_Description of the task_. Beneath this line is the data. Output exactly the lines from the line with "-50,8 +50,8 @@" to the line with "color:#3d3d3d; text-align:left; margin-top:4px;", both ends included, and nothing more.

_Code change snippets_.
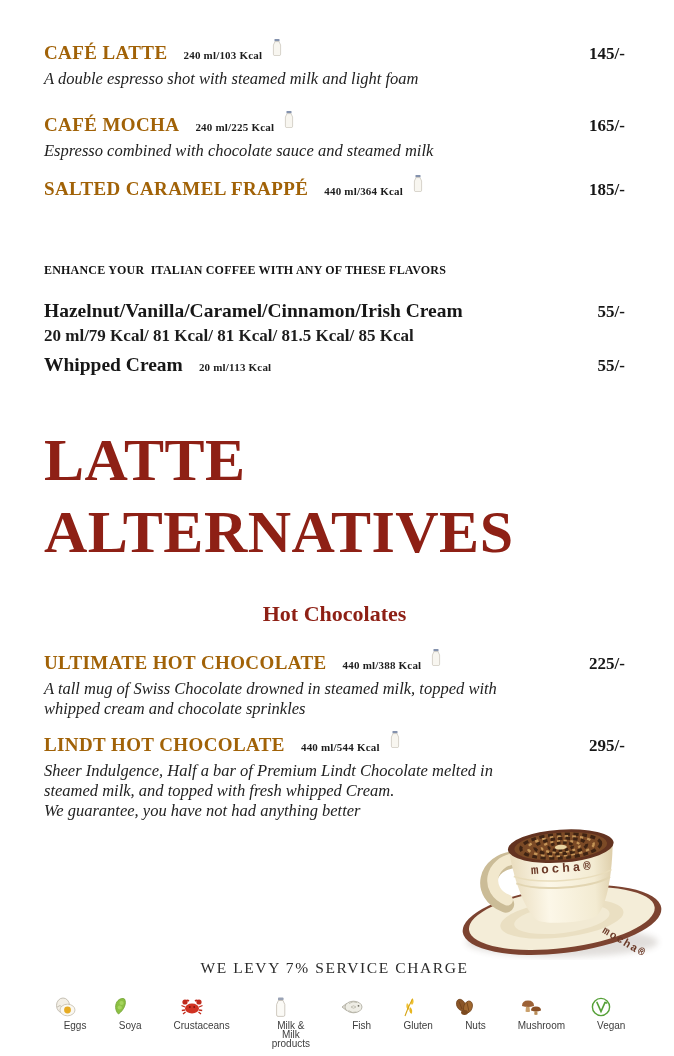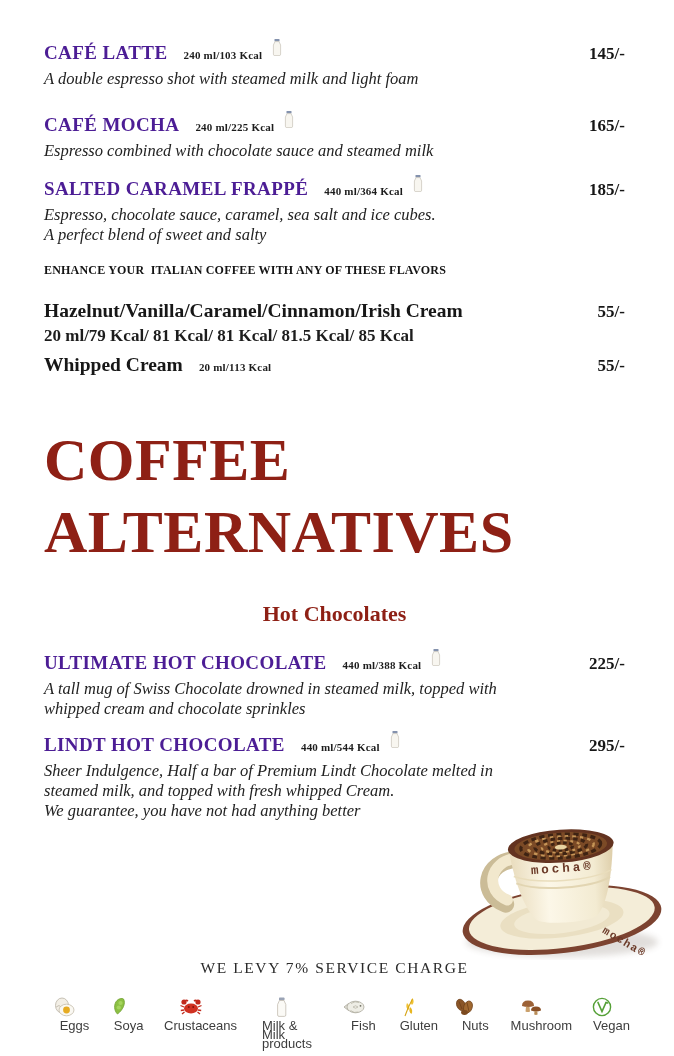--- a/index.html
+++ b/index.html
@@ -14,7 +14,7 @@
   
   .item-header { display:flex; align-items:baseline; }
   .item-name {
-    font-weight:bold; font-size:19px; letter-spacing:0.4px; color:#4c1d95;
+    font-weight:bold; font-size:19px; letter-spacing:0.4px; color:#a16207;
     white-space:nowrap;
   }
   .item-meta {

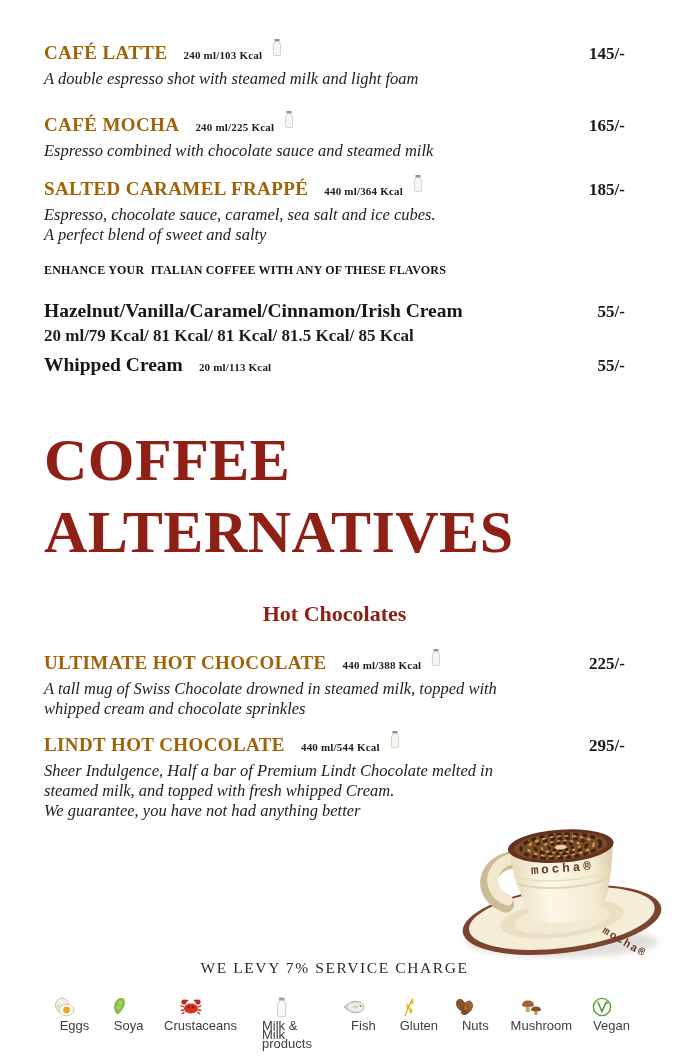--- a/index.html
+++ b/index.html
@@ -111,8 +111,6 @@
         </svg>
       <span class="item-price">185/-</span>
     </div>
-    <div class="item-desc">Espresso, chocolate sauce, caramel, sea salt and ice cubes.
-A perfect blend of sweet and salty</div>
   </div>
 
   <div class="section enhance-heading" style="top:263px">ENHANCE YOUR  ITALIAN COFFEE WITH ANY OF THESE FLAVORS</div>

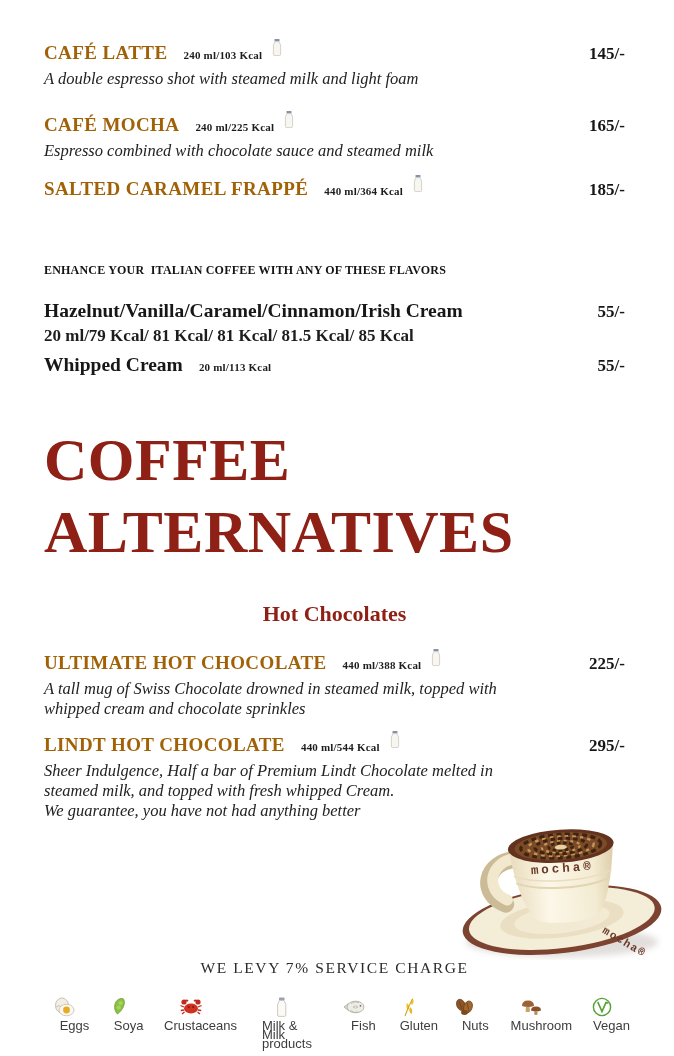--- a/index.html
+++ b/index.html
@@ -132,7 +132,7 @@
   </div>
 
   <div class="section big-title" style="top:424px">
-    <div>COFFEE</div>
+    <div>LATTE</div>
     <div>ALTERNATIVES</div>
   </div>
 

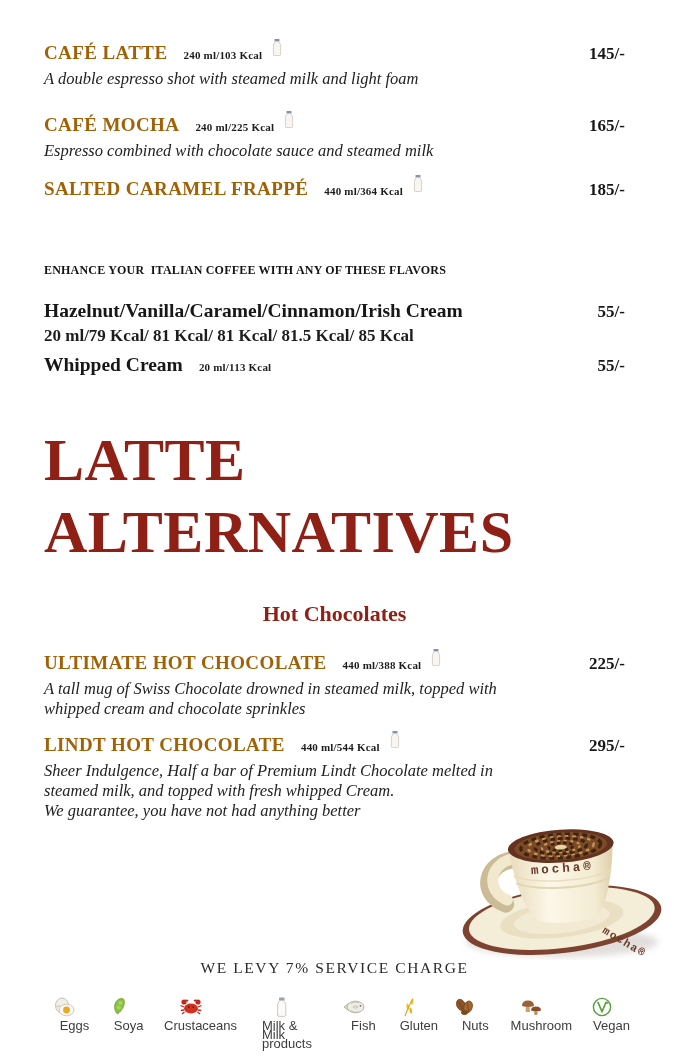--- a/index.html
+++ b/index.html
@@ -50,8 +50,8 @@
   .allergen-row { display:flex; justify-content:center; align-items:flex-start; gap:13px; }
   .allergen { display:flex; flex-direction:column; align-items:center; min-width:26px; }
   .allergen-label {
-    font-family:"Liberation Sans", sans-serif; font-size:13px; line-height:9px;
-    color:#3d3d3d; text-align:left; margin-top:4px; white-space:pre-line;margin-left:20px;
+    font-family:"Liberation Sans", sans-serif; font-size:10px; line-height:9px;
+    color:#3d3d3d; text-align:center; margin-top:4px; white-space:pre-line;margin-left:20px;
   }
   .cup-photo { position:absolute; left:450px; top:794px; width:218px; height:176px; }
 </style>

_Final answer_.
@@ -50,8 +50,8 @@
   .allergen-row { display:flex; justify-content:center; align-items:flex-start; gap:13px; }
   .allergen { display:flex; flex-direction:column; align-items:center; min-width:26px; }
   .allergen-label {
-    font-family:"Liberation Sans", sans-serif; font-size:13px; line-height:9px;
-    color:#3d3d3d; text-align:left; margin-top:4px; white-space:pre-line;margin-left:20px;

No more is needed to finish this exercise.